Contributing my german voice for tts

For real-time we need to train MultiBand-MelGAN as the vocoder. Then we can run it real-time on CPU. MB-MelGAN + Taco2 is 1.45 real-time factor on Raspi 3 and slightly faster if you use TFLite.

The PR merged dealing with the flags option.

1 Like

So, you defined “remove-flags” as default. I initially though keeping these flags would make pronounciation better for german sentences with “english” words in it. So will english words be pronounced “in english” without the flags?

eg.: “Wie kann man den Song so verschandeln?”
viː kan man deːn (en)sɒŋ(de) zoː fɛɾʃandəln

yes it’s supposed to be like that :slight_smile:

1 Like

So we’ll run next training without the flags and check pronounciation of english words in german sentences :wink: .

2 Likes

I forgot the PWGAN training before my PTO and now there is a model trained for 2750000 iterations. I’d assume that should be somehow better than the previous model
https://drive.google.com/drive/u/1/folders/1ks0pijycnX_JfpFwXoWJGrWrvml7ajGz

3 Likes

Better in which sense @erogol? I do not see or hear any difference by replacing the vocoder model and configuration by the new ones, still using the German colab.

Then maybe it is not better.

We’re preparing a mos process to figure out which taco2 + pwgan checkpoint combinations sounds most promising. You can get an impression on our work-in-progress by listening to the following examples.

If you wanna help us listen to the following two soundcloud playlists:

Ert

Playlist Ert

Bernie

Playlist “Bernie”

Which version do you find better? “Bernie” or “Ert”. In addition any further feedback is welcome.

3 Likes

@erogol Is it possible for you to post some other versions of Thorsten’s vocoder training between 925k and 2.75m? Maybe 1.5m and 2m as the 2.75m version sounds worse, but maybe a step in between is even better than the already good 925k one :slight_smile:

2 Likes

I am really impressed by the Mycroft teaser

https://soundcloud.com/thorsten-mueller-395984278/sets

and Gothic TTS

https://soundcloud.com/sanjaesc-395770686/sets

2 Likes

I’ve uploaded them https://drive.google.com/drive/folders/1ks0pijycnX_JfpFwXoWJGrWrvml7ajGz?usp=sharing

sorry for the late return

2 Likes

Thanks @erogol, the 1.5m checkpoint is already a lot worse than the 925k one. Would it be possible for you to upload the updated events file for Tensorboard? I would take a look and maybe we can guess what checkpoint might be best between 925k and 1.5m and have some hints for future trainings?
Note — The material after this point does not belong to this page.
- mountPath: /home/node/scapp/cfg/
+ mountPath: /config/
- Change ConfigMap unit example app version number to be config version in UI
According to evolution of dataset (https://github.com/thorstenMueller/deep-learning-german-tts/blob/master/EvolutionOfThorstenDataset.pdf) i published a csv file listing which recordings were done in which phase (different quality levels).
So if anyone would just use a special phase you can now take a look on which files belong to it.
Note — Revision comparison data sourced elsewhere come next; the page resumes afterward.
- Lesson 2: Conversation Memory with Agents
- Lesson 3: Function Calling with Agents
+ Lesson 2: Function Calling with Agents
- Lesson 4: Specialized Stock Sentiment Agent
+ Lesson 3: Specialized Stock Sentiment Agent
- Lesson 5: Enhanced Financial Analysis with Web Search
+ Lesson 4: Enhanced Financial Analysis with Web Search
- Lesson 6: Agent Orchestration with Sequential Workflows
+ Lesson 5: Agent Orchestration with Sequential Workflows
See (chapter dataset evolution) here:

3 Likes

@dkreutz I turned on CUDA :slight_smile:

And did some some further tests using Mozilla-TTS and different other TTS repos. Latter on an English dataset:

  1. Retesting the performance of Mozilla TTS on a PC with quadcore i5 CPUs with CUDA off: I was not aware that running inference again and again on different text inputs converges the RTF:

    sentence = “Nach dem Zusammenbruch des Römischen Reiches drangen Alamannen und Burgunden in das Gebiet ein.”
    align, spec, stop_tokens, wav = tts(model, sentence, TTS_CONFIG, use_cuda, ap, use_gl=False, figures=True)
    (134144,)

    Run-time: 12.397961854934692
    Real-time factor: 2.037906188176561
    Time per step: 9.242207778774145e-05

  2. Testing Mozilla TTS on a Jetson Nano with CUDA on:

    sentence = “Nach dem Zusammenbruch des Römischen Reiches drangen Alamannen und Burgunden in das Gebiet ein.”

    align, spec, stop_tokens, wav = tts(model, sentence, TTS_CONFIG, use_cuda, ap, use_gl=False, figures=True)

    (134144,)

    Run-time: 8.102147102355957
    Real-time factor: 1.33133003504179
    Time per step: 6.037827702025876e-05

So far I get the best results using Fastspeech(2) + a MelGAN vocoder which runs about realtime on the Jetson Nano. On CPU there are some TTS models + MelGAN providing a RTF of about 0.25 which are unfortunately not performant on ARM + GPUs.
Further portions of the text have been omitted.